A recommendation to cut maximum stakes on fixed odds betting terminals (FOTB) at £30 rather than £2 has been called a "cop out" by a Swansea MP.
Carolyn Harris, who runs the all-party parliamentary group for FOTB, said the machines were "as captivating as heroin" and criticised the decision.
The UK government is expected to make a decision on the Gambling Commission's advice in the coming weeks.
The Welsh Government has "strongly urged" Westminster impose a £2 cap.
People can currently bet up to £100 every 20 seconds on electronic casino games, such as roulette and blackjack, meaning gamblers can lose up to £1,500 every five minutes on a machine.
Terry White, from Barry, has lost a total of £250,000 on FOTBs and once lost £41,000 in a single day on the machines.
He said he was "worried" the changes did not go far enough and said "even at £30 a spin you can still do a lot of damage very quickly".
The Gambling Commission has advised the maximum stake be cut to £30, but Ms Harris, MP for Swansea East, said the recommendation was "disappointing".
"I think it's a bit of a cop out if I'm honest, they're covering their own backs.
"The Gambling Commissioner hasn't shown any backbone. It's really, really short sighted and taking the coward's way out.
"They have a history of not being very strong when they come up against the bookies."
The Welsh Government has also campaigned for machines to be capped at £2 per spin.
A spokesman said: "Addiction to gambling can have a serious impact on individuals and their families.
"We strongly urge the UK government to take action, resist the pressure from the industry and significantly reduce the maximum stake for category B2 gaming machines."
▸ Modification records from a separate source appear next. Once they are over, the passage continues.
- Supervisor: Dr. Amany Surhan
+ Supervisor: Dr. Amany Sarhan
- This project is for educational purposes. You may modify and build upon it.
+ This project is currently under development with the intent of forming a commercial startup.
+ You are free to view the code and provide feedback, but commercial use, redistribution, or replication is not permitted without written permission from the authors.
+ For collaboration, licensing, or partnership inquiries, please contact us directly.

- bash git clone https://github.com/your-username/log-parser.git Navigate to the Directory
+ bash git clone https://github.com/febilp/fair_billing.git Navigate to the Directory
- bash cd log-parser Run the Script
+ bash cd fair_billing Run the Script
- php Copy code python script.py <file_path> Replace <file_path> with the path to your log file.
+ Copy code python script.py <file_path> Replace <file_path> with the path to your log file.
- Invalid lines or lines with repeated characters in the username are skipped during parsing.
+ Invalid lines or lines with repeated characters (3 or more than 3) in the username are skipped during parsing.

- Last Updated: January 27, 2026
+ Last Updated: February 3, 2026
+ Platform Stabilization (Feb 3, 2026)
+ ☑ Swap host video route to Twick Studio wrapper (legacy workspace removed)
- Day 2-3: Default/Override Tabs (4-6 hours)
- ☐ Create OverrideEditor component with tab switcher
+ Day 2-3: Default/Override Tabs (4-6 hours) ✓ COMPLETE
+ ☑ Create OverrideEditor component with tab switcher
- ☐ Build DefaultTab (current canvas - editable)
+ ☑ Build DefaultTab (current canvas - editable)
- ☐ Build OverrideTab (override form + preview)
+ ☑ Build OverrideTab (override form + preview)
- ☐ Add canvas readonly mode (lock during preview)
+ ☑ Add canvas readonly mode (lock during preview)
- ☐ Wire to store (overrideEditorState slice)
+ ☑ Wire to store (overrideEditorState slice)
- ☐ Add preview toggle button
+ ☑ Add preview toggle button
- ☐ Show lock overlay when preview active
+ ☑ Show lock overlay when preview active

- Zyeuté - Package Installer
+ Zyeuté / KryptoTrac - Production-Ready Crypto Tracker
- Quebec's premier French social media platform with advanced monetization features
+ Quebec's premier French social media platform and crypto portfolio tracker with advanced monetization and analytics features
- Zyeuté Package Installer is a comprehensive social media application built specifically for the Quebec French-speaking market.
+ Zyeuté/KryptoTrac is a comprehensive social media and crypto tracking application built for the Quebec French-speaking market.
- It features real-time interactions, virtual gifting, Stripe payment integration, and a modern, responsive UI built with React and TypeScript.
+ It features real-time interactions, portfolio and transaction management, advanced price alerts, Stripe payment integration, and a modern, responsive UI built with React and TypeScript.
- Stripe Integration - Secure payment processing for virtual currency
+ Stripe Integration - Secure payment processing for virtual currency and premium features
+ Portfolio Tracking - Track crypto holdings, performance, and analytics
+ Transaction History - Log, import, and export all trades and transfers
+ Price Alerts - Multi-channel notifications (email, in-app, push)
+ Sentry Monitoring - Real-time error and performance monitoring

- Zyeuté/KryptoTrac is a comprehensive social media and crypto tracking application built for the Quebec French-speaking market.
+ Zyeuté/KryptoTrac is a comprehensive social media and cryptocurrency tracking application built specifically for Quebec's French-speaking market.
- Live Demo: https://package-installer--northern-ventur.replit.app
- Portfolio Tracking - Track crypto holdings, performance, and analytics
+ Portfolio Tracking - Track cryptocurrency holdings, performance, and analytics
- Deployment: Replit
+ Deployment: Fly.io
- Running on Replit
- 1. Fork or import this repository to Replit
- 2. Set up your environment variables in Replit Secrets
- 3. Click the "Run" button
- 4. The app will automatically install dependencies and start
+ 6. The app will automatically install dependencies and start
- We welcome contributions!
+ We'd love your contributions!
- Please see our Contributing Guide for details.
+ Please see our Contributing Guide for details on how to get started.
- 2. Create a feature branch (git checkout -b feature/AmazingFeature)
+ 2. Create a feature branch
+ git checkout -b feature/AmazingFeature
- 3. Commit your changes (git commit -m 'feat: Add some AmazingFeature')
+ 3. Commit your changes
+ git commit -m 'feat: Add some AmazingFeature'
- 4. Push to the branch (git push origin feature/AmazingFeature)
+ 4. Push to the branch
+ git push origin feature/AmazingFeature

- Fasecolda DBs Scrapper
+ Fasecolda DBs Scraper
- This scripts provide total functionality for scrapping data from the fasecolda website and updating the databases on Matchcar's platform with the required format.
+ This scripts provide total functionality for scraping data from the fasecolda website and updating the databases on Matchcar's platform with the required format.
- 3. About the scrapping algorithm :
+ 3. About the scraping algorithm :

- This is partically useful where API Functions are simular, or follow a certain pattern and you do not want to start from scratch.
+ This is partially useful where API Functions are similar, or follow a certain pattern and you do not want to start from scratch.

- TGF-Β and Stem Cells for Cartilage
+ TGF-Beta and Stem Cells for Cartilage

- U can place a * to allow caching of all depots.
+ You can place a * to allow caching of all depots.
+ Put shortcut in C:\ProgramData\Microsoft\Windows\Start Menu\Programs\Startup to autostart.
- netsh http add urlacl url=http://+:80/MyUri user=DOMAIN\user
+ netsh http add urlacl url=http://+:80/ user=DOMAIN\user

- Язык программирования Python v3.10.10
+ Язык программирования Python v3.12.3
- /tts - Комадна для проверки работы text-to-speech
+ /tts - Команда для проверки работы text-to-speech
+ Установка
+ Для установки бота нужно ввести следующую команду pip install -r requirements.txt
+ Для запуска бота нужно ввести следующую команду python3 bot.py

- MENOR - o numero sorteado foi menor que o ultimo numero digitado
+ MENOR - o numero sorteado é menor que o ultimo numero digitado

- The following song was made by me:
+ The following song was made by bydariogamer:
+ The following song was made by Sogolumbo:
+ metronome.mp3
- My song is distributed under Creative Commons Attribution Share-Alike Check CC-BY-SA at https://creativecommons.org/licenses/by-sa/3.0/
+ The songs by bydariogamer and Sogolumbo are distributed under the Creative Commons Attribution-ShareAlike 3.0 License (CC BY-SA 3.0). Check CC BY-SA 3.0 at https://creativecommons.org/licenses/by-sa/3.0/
But the Association of British Bookmakers has claimed that a £30 maximum stake would cost the industry 10,000 jobs, and lead to 2,100 betting shops closing.
"We fully understand that there is public concern and that there will be a stake cut to reduce the levels of losses on machines in betting shops," it said after the Gambling Commission's announcement.
"In the interim, we remain committed to introducing further measures to address problem gambling and will continue to work with all interested parties."